_RECORDS FOR PROCESSING_.
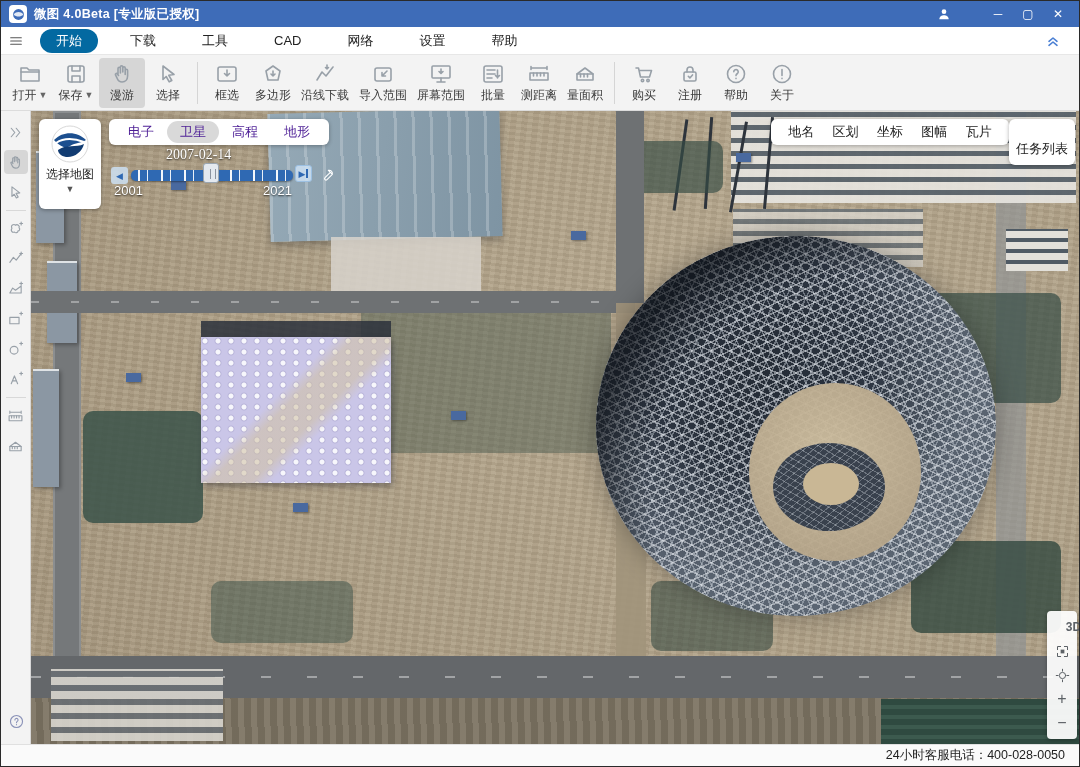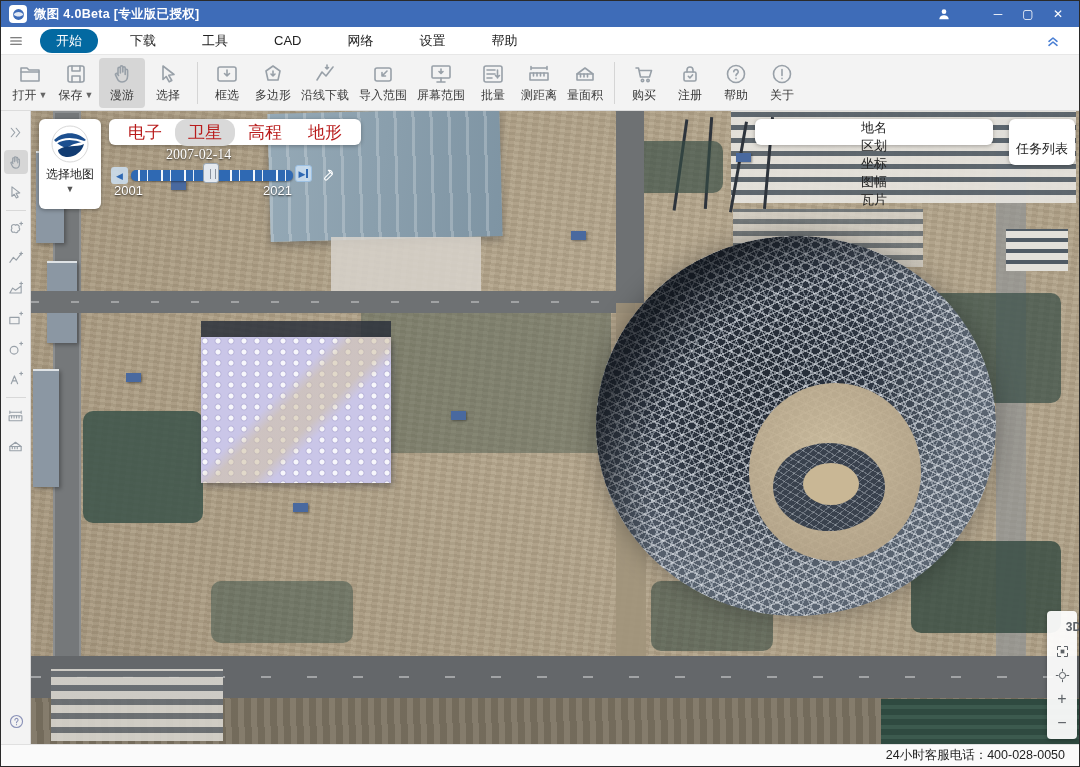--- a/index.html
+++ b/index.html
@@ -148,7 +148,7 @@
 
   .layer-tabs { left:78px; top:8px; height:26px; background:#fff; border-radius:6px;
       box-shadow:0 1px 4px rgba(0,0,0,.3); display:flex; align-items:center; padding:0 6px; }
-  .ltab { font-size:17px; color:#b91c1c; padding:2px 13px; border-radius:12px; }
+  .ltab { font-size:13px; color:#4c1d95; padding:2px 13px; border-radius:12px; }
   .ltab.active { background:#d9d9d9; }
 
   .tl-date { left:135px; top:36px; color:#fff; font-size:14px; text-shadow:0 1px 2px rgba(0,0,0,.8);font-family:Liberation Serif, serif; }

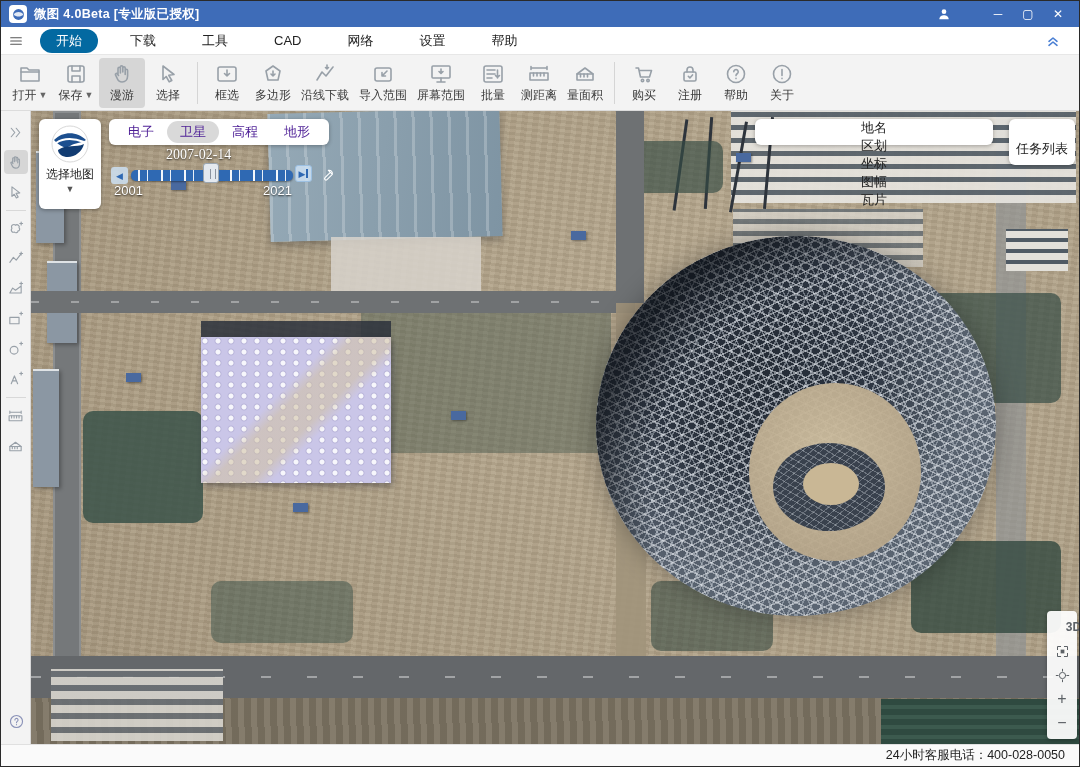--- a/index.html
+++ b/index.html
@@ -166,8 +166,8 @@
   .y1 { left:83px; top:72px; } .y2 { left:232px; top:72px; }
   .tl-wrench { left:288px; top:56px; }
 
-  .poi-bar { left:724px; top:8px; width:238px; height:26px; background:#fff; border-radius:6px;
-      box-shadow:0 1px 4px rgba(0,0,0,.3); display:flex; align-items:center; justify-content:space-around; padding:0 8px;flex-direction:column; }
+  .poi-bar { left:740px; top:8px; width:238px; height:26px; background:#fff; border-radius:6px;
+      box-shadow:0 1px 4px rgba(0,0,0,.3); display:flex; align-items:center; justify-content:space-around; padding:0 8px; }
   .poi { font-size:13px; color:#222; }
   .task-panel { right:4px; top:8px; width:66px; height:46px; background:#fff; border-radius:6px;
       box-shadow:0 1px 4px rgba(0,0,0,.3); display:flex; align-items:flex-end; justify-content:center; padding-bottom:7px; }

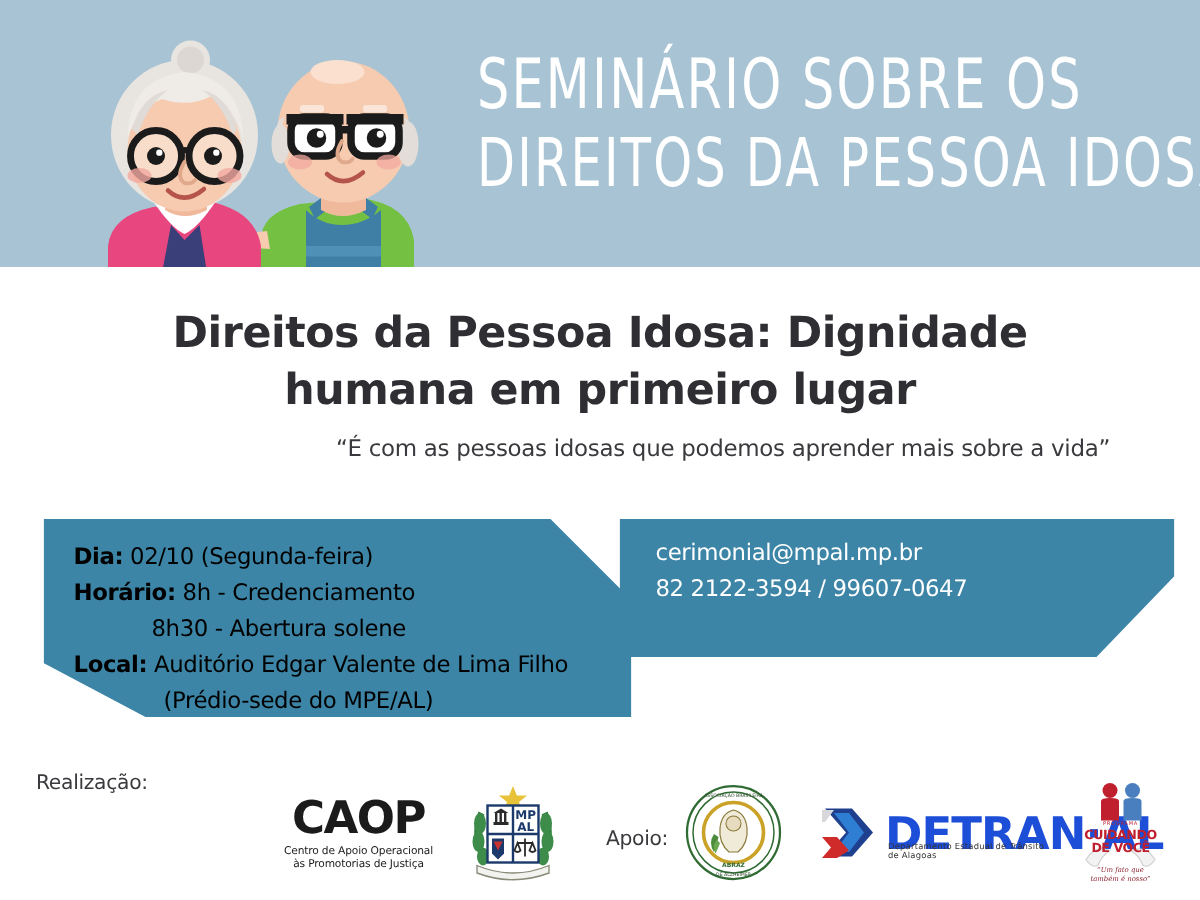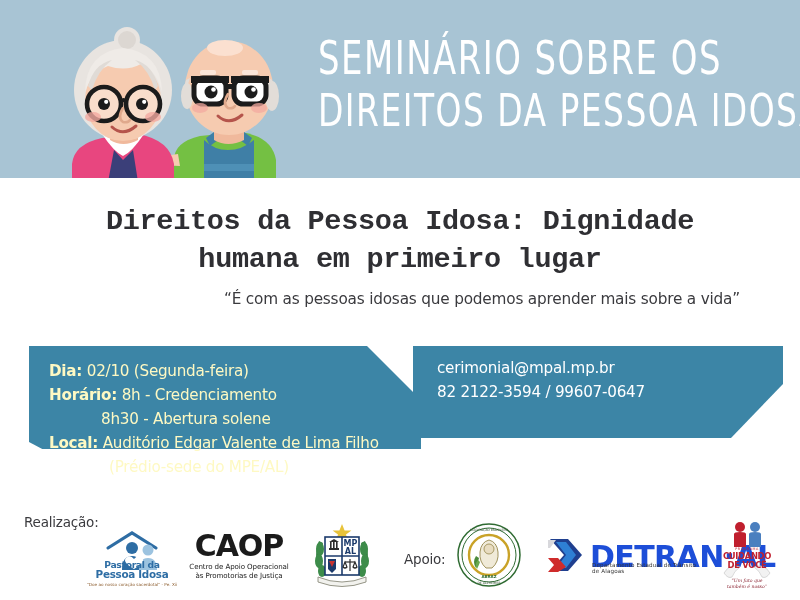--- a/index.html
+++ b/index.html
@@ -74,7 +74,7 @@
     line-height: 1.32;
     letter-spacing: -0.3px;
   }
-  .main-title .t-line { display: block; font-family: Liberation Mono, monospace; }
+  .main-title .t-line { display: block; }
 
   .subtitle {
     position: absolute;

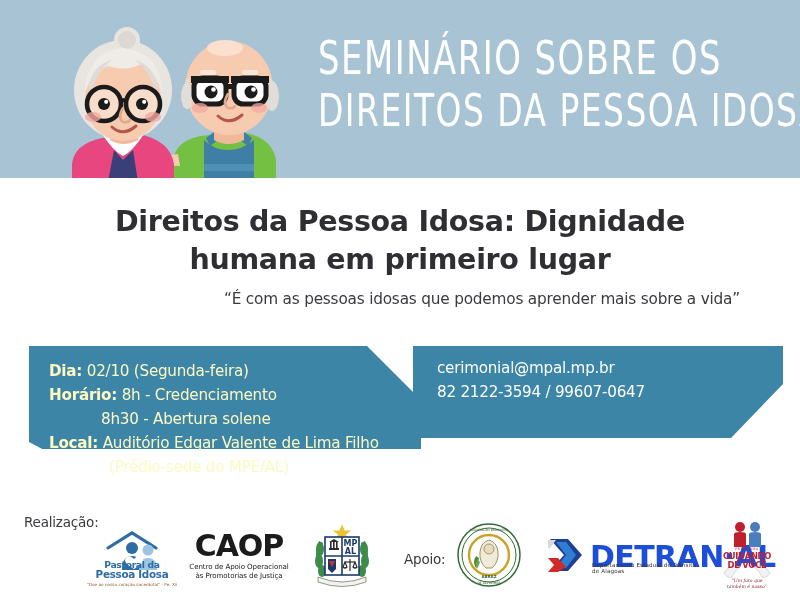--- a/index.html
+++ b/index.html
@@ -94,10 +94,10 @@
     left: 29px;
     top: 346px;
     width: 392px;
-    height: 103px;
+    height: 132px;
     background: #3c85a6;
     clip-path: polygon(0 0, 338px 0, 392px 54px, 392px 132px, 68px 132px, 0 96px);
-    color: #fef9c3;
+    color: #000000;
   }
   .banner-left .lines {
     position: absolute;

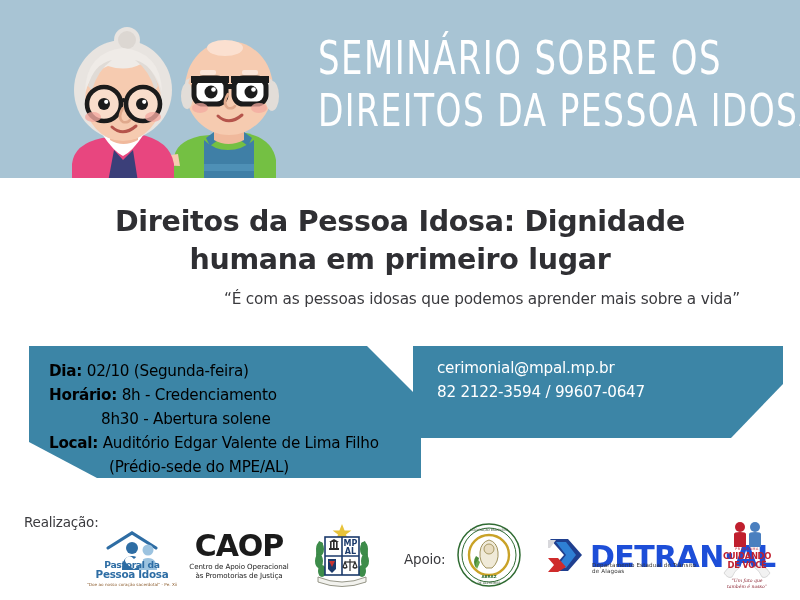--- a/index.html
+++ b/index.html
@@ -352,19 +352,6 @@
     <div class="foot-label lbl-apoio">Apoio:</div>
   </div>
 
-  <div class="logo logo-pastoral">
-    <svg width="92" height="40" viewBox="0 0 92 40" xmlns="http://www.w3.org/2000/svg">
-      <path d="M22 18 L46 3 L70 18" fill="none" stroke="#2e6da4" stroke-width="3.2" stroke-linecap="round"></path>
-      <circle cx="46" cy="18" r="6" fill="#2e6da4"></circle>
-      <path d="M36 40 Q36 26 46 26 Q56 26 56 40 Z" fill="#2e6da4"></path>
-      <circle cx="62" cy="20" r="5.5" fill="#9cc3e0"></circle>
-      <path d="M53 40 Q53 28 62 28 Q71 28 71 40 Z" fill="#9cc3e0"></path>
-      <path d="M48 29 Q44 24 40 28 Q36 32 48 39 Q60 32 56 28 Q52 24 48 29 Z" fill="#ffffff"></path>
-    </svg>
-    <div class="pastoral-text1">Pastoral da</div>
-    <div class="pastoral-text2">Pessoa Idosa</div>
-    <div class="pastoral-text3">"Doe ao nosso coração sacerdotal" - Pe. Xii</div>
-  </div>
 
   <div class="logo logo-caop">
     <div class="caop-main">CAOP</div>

_WHAT YOU NEED TO DO_. Look through the records above for the string "Liberation", then copy every line that has it.

_WRITTEN SOLUTION_.
   .tl-date { left:135px; top:36px; color:#fff; font-size:14px; text-shadow:0 1px 2px rgba(0,0,0,.8);font-family:Liberation Serif, serif; }
-  .main-title .t-line { display: block; font-family: Liberation Mono, monospace; }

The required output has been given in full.